Relandscaping #1 (video above) is a video art done during my MA in ArtScience at Interfaculty in The Netherlands, The Hague. The sequence register the course between The Hague to Amsterdam. Using MAX MSP software a video patch is generated from the same source in real time and recorded. The video is filmed through the window of a train, processed, recorded and reproduced four times simultaneously. Four different times of the same image in one screen. The title refers to a series of works which I am doing that are connected with the concepts of Landscape and Time.

This video is also a development of an installation that I did before called [in] Variáveis. All the images are constructed from the same space it is exhibited. In [in] Variáveis, there were two projections: one was in 15 seconds of delay of the real time and the other was filming the fist one, in real time. What you experience in the installation is that you could see yourself arriving at the gallery already being there, and all the movements you were doing afterwards. And also be inserted two times while the visitors are being filmed again; your 15 seconds of past and your real time. How can I relate the real time image in a more complex system, including Time and Landscape as the main subject?

In Relandscaping #1 I decided to make this relations of different times of images but in a moving situation (a parallel with the Estúdio Móvel Experimental, where the car is also in movement), filming and processing the landscape from Holland. And also relate the time with two more images. Why this specific landscape? Some moments of this video the four images are exactly the same. As most of the landscape from the Netherlands is flat, in some moments of the video, you can see a composition from these images without changing the horizon line.

“All of us live in an artificial landscape generated by the crisscrossing of endless number of artifacts each of which has been the result of a plan, a decision, a discussion about a certain order of the world.” Latour, BRUNO

There is a saying about the Netherlands “God created the Earth, but the Dutch created the Netherlands.” In fact, a large part of Holland was created by the sand, from the many rivers that flow through it. Notable Dutch rivers are the Rhine, the Maas, the IJssel and the Scelt. Due to Dutch intervention, were created many polder which have made many lakes and parts of the sea dry. And also the etymology landschap comes from Dutch [land + -schap (“-ship”)].


The cultural landscapes are in continuous change each time in a more artificial way to contemplate the evolutions of our society, political, economical and ecological issues, that are in constant disputes of power and categorization for many years. From Rio de Janeiro to Den Haag, Tokyo to Dubai, and so far.

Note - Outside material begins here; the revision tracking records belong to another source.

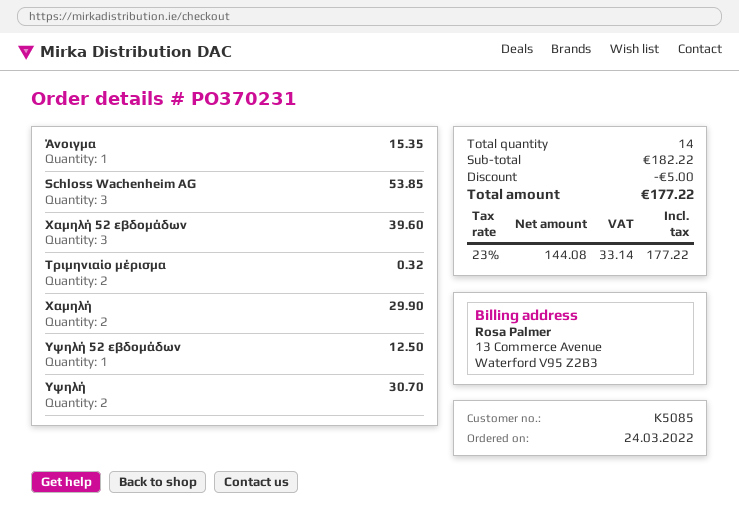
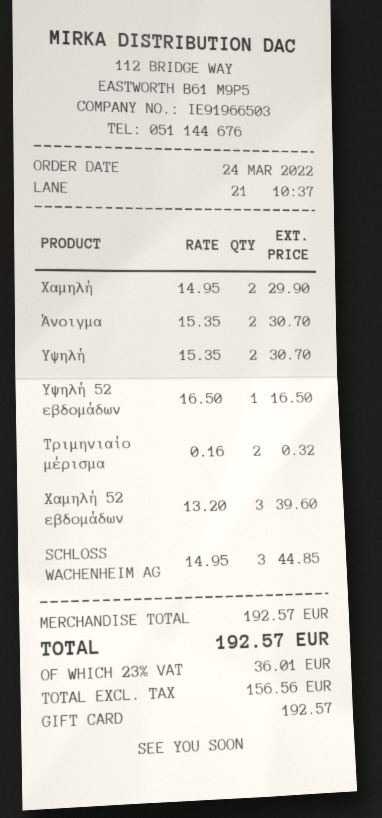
Άνοιγμα: 1 for 15.35 -> 2 for 30.70
Schloss Wachenheim AG: 3 for 53.85 -> 3 for 44.85
Υψηλή 52 εβδομάδων: 1 for 12.50 -> 1 for 16.50
subtotal: 182.22 -> 192.57
discount: 5.00 -> none
net: 144.08 -> 156.56
tax: 23% = 33.14 -> 23% = 36.01
total: 177.22 -> 192.57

I have been working with concepts of space and time perception emphasizing real time phenomenon as in my past works, as SUPERPOSITION series (2006/07), [in] Variáveis (2008), Estúdio Móvel Experimental – E.M.E., 2009.

Relandscaping #2, 10 photographies, 148 × 210 mm each, 2010.

Relandscaping #2 is a series of pictures from the same sand hill of a construction. Only my position was changed.

Video system diagram of [in] variaveis exhibition. Furnas prize, 2008.

detail from the work Octagron [in] vairiaveis exhibition, Furnas prize, 2008.


EME>> (Experimental Mobile Studio) is a mobile residency program which makes part of a research developed with G.E.M.A., 2007, which is an interdisciplinary interface to explore the urban and natural landscape of Rio de Janeiro and its biodiversity with the support of national and international research partners of arts, sciences and technology, inviting local and non-local artists/institutions to realize site-specific public art interventions and to work together around Rio State.

Rio de Janeiro State is in a continuous process of landscaping: the building of luxury condominiums and the growth of favelas that have been developed since colonization and intensified after the slavery abolition in the 19th century. In Rio State exists a serious environmental decline (mainly in Guanabara Bay) such as landfills, siltation, destruction of mangroves, industrial pollution and environmental accidents. Is estimated that, by the Portuguese arrival in Brazil in 1500, Mata Atlântica, Atlântica forest, covered 98% of Rio de Janeiro territory. With the uncontrolled growth of the city, the forest covers now less than 17% of the State.

Most of the landscapes in The Netherlands are also in a constant change. Over the centuries, the Dutch coastline has changed considerably as a result of anthropogenic intervention and natural disasters. Looking through the window of trains allover the country, you can see fields of urban landscapes and natural landscape. How our relation with landscapes change our perception of time and space?